__Aim of the task__: Take the lines from the beginning of the data below through the line holding "Remove Axios dependency" and return exactly those.

Stored items
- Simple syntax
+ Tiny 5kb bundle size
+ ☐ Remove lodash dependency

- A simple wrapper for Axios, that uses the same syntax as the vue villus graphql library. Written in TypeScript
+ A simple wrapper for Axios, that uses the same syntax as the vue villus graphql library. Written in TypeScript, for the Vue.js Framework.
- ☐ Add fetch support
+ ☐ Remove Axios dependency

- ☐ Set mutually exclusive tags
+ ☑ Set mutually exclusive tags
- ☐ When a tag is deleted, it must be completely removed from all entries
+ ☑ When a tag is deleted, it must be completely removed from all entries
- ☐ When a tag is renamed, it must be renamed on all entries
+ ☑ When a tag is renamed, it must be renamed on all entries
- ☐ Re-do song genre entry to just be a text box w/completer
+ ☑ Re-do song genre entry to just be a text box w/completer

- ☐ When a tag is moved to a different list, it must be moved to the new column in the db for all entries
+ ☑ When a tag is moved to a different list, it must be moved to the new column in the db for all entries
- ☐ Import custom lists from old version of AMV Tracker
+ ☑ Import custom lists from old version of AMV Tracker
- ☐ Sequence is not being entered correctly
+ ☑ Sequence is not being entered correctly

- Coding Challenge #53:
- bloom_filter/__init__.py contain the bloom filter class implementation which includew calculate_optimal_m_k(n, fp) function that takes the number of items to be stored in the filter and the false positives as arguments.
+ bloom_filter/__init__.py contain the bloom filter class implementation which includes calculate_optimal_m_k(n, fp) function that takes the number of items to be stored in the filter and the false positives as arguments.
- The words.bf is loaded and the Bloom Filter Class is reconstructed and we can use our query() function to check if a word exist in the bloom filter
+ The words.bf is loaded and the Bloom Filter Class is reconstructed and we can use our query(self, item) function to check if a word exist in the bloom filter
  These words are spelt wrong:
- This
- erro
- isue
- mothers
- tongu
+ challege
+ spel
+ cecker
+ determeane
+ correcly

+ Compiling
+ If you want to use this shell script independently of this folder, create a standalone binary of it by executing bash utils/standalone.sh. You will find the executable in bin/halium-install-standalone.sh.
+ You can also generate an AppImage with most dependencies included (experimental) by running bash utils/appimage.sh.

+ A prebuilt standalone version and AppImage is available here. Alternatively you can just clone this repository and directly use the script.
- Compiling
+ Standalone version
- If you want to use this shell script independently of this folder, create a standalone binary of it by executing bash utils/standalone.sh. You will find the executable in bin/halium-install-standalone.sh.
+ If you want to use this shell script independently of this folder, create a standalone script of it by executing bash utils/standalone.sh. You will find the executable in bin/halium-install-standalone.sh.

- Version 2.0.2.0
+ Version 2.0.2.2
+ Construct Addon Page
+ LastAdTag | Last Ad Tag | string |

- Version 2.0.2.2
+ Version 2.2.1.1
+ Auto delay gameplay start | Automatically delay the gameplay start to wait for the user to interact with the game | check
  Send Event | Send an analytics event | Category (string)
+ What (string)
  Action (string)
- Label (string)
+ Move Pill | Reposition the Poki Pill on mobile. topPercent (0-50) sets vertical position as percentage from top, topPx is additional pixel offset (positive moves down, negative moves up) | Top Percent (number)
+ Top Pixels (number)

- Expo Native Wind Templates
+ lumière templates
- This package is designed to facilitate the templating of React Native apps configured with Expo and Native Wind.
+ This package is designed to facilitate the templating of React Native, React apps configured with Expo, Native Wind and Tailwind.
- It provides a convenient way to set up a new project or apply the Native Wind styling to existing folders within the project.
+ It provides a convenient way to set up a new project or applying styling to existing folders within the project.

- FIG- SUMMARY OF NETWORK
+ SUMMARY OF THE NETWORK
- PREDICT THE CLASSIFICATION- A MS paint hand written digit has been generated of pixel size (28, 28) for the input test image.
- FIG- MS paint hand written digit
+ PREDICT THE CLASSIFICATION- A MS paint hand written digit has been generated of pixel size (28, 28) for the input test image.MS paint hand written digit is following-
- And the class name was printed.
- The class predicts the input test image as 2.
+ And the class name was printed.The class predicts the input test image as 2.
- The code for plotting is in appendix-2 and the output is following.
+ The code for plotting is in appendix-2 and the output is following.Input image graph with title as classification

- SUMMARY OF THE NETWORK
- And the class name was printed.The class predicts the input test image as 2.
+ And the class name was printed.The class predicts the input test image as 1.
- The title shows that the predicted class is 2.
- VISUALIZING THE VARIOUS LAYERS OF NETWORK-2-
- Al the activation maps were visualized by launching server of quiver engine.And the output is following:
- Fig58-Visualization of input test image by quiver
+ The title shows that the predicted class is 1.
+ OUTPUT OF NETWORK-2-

__Solved exercise__:
- Simple syntax
+ Tiny 5kb bundle size
+ ☐ Remove lodash dependency

- A simple wrapper for Axios, that uses the same syntax as the vue villus graphql library. Written in TypeScript
+ A simple wrapper for Axios, that uses the same syntax as the vue villus graphql library. Written in TypeScript, for the Vue.js Framework.
- ☐ Add fetch support
+ ☐ Remove Axios dependency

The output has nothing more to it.